This classmethod allows you to modify the ParsingContext, just after all values were read from the stream and Field.get_initial_value() was called, but before the Structure is created. This can be used to modify some values of the structure just before it is being created.

Parameters:context (ParsingContext) – The context of the initializer
to_stream(stream, context=None)

Writes the current Structure to the provided stream. You can explicitly provide a ParsingContext, otherwise one will be created automatically.

This will seek over the stream if one of the alignment options is set, e.g. ParsingContext.alignment or Field.offset. The return value in this case is the difference between the start offset of the stream and the offset of the highest written byte. In most cases, this will simply equal the amount of bytes written to the stream.

Parameters:
  • stream – A buffered bytes stream.
  • context (ParsingContext) – A context to use while writing the stream.
Return type:

int

Returns:

The number bytes written to the stream (defined as the maximum position of the bytes that were written)

to_bytes()

A short-hand method of calling to_stream(), writing to bytes rather than to a stream. It returns the constructed bytes immediately.

finalize(context)

Function that allows for modifying the ParsingContext just after filling the context with the values obtained by Field.get_final_value(), before it will be converted to binary data. This can be used to modify some values of the structure just before it is being written, e.g. for checksums.

Parameters:context (ParsingContext) – The context of the finalizer
__bytes__()

Same as to_bytes(), allowing you to use bytes(structure)

classmethod as_cstruct()
_meta

This allows you to access the StructureOptions class of this Structure.

_context

If this Structure was created by from_stream(), this contains the ParsingContext that was used during the processing.

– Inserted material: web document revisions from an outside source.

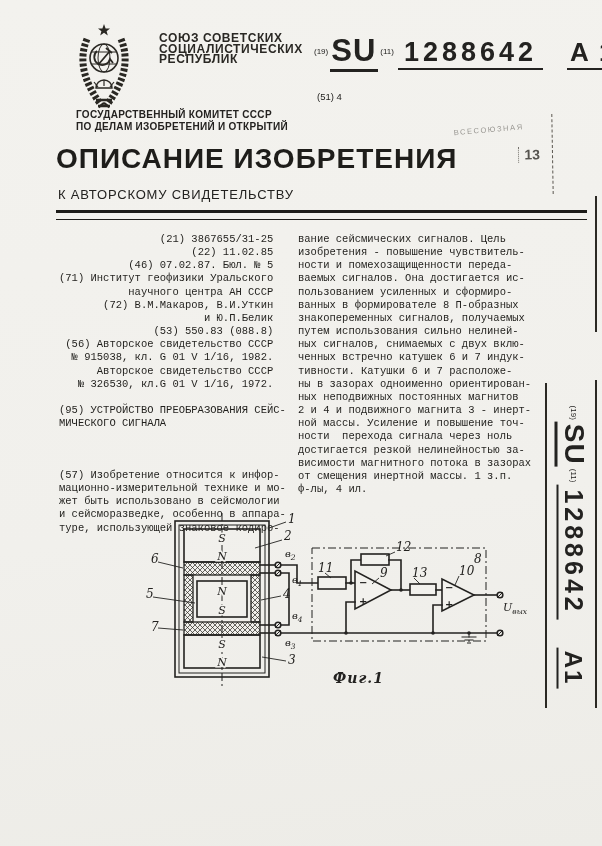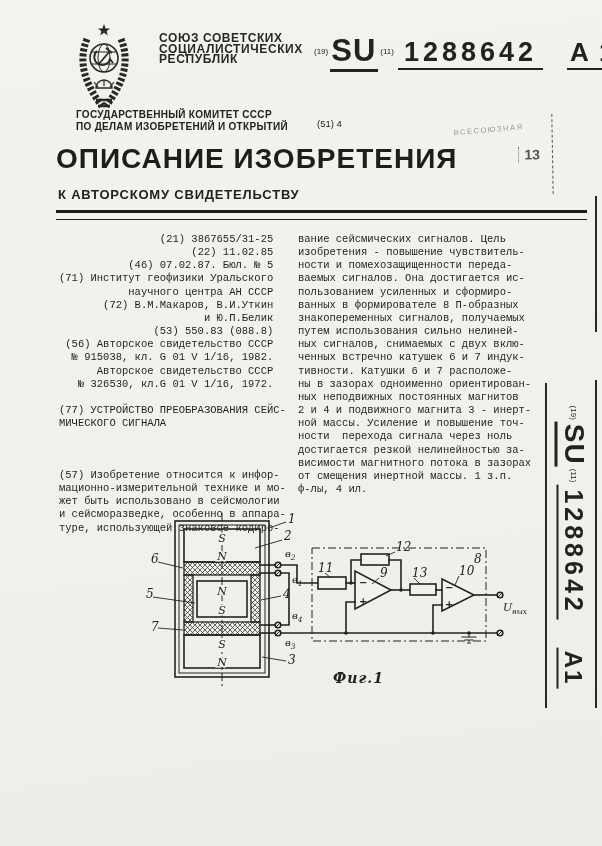--- a/index.html
+++ b/index.html
@@ -16,33 +16,33 @@
   .committee{left:76px;top:109px;font-size:10px;line-height:11.5px;font-weight:bold;
          letter-spacing:.3px;white-space:pre;color:#242220;}
   .publine{left:312px;top:33px;display:flex;align-items:baseline;white-space:nowrap;}
   .publine .ind{font-size:8px;position:relative;top:-7px;margin:0 2px;}
   .publine .su{font-size:31px;font-weight:bold;letter-spacing:1px;
                border-bottom:3px solid #232220;padding:0 2px 0 1px;}
   .publine .num{font-size:27px;font-weight:bold;letter-spacing:4px;
                border-bottom:2px solid #232220;padding:0 6px;margin-left:2px;}
   .publine .kind{font-size:26px;font-weight:bold;letter-spacing:2px;
                border-bottom:2px solid #232220;margin-left:24px;padding:0 3px;}
-  .ipcline{left:317px;top:91px;display:flex;align-items:baseline;font-size:9.5px;margin-top:27px;}
+  .ipcline{left:317px;top:91px;display:flex;align-items:baseline;font-size:9.5px;}
   .ipcline .ipc{font-family:"Liberation Mono","DejaVu Sans Mono",monospace;font-size:10px;
                letter-spacing:1px;margin-left:7px;border-bottom:1.5px solid #232220;
                padding:0 118px 1px 2px;}
   .stamp{left:450px;top:115px;width:102px;height:80px;transform:rotate(-1deg);
          border-right:1.5px dashed #5a564f;}
   .stamp-l1{margin-top:9px;margin-left:4px;font-size:7.5px;letter-spacing:1.6px;
          color:#3c3933;opacity:.5;transform:rotate(-4deg);}
   .stamp-num{position:absolute;right:12px;top:32px;font-size:14px;font-weight:bold;
          color:#302d28;opacity:.8;border-left:1px dotted #55514a;padding-left:5px;}
   .doc-title{left:56px;top:143px;font-size:28px;font-weight:bold;letter-spacing:1px;
          color:#1e1d1a;}
-  .doc-subtitle{left:58px;top:187px;font-size:13px;font-weight:bold;letter-spacing:.8px;text-align:center;}
+  .doc-subtitle{left:58px;top:187px;font-size:13px;font-weight:normal;letter-spacing:.8px;text-align:center;}
   .rule{left:56px;top:210px;width:531px;height:6px;
         border-top:3px solid #1d1c19;border-bottom:1.5px solid #1d1c19;}
   
   .col{font-family:"Liberation Mono","DejaVu Sans Mono",monospace;font-size:10.5px;
        line-height:13.15px;white-space:pre;color:#201f1c;}
   .biblio{left:59px;top:233px;text-align:right;}
   .title54{left:59px;top:404px;}
   .absL{left:59px;top:434px;margin-top:35px;}
   .absR{left:298px;top:233px;}
   
@@ -137,21 +137,21 @@
 (46) 07.02.87. Бюл. № 5
 (71) Институт геофизики Уральского
 научного центра АН СССР
 (72) В.М.Макаров, В.И.Уткин
 и Ю.П.Белик
 (53) 550.83 (088.8)
 (56) Авторское свидетельство СССР
 № 915038, кл. G 01 V 1/16, 1982.
    Авторское свидетельство СССР
 № 326530, кл.G 01 V 1/16, 1972.</div>
-  <div class="abs col title54">(77) УСТРОЙСТВО ПРЕОБРАЗОВАНИЯ СЕЙС-
+  <div class="abs col title54">(95) УСТРОЙСТВО ПРЕОБРАЗОВАНИЯ СЕЙС-
 МИЧЕСКОГО СИГНАЛА</div>
   <div class="abs col absL">(57) Изобретение относится к инфор-
 мационно-измерительной технике и мо-
 жет быть использовано в сейсмологии
 и сейсморазведке, особенно в аппара-
 туре, использующей знаковое кодиро-</div>
   <div class="abs col absR">вание сейсмических сигналов. Цель
 изобретения - повышение чувствитель-
 ности и помехозащищенности переда-
 ваемых сигналов. Она достигается ис-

Otherwise, this attribute is undefined.

Field

class destructify.Field(*, name=None, default=NOT_PROVIDED, override=NOT_PROVIDED, decoder=None, encoder=None, offset=None, skip=None, lazy=False)

A basic field is incapable of parsing or writing anything, as it is intended to be subclassed.

ctype

A friendly description of the field in the form of a C-style struct definition.

preparsable

Indicates whether this field is preparsable, i.e. the field is lazy and has an absolute offset set.

full_name

The full name of this Field.

field_context

The FieldContext that is used in the ParsingContext for this field. It returns a partially resolved function call with the current field already set.

Return type:type
with_name(name)

Context manager that yields this Field with a different name. If name is None, this is ignored.

A Field also defines the following methods:

len(field)

You can call len on a field to retrieve its byte length. It can either return a value that makes sense, or it will raise an ImpossibleToCalculateLengthError when the length depends on something that is not known yet.

Some attributes may affect the length of the structure, while they do not affect the length of the field. This includes attributes such as skip. These are automatically added when the structure sums up all fields.

If you need to override how the structure sums the length of fields, you can override _length_sum. You must then manually also include those offsets. This is only used by BitField.

initialize()

Hook that is called after all fields on a structure are loaded, so some additional multi-field things can be arranged.

get_initial_value(value, context)

Returns the initial value given a context. This is used by Structure.from_stream() to retrieve the value that is read from the stream. It is called after all fields have been parsed, so inter-field dependencies can be resolved here.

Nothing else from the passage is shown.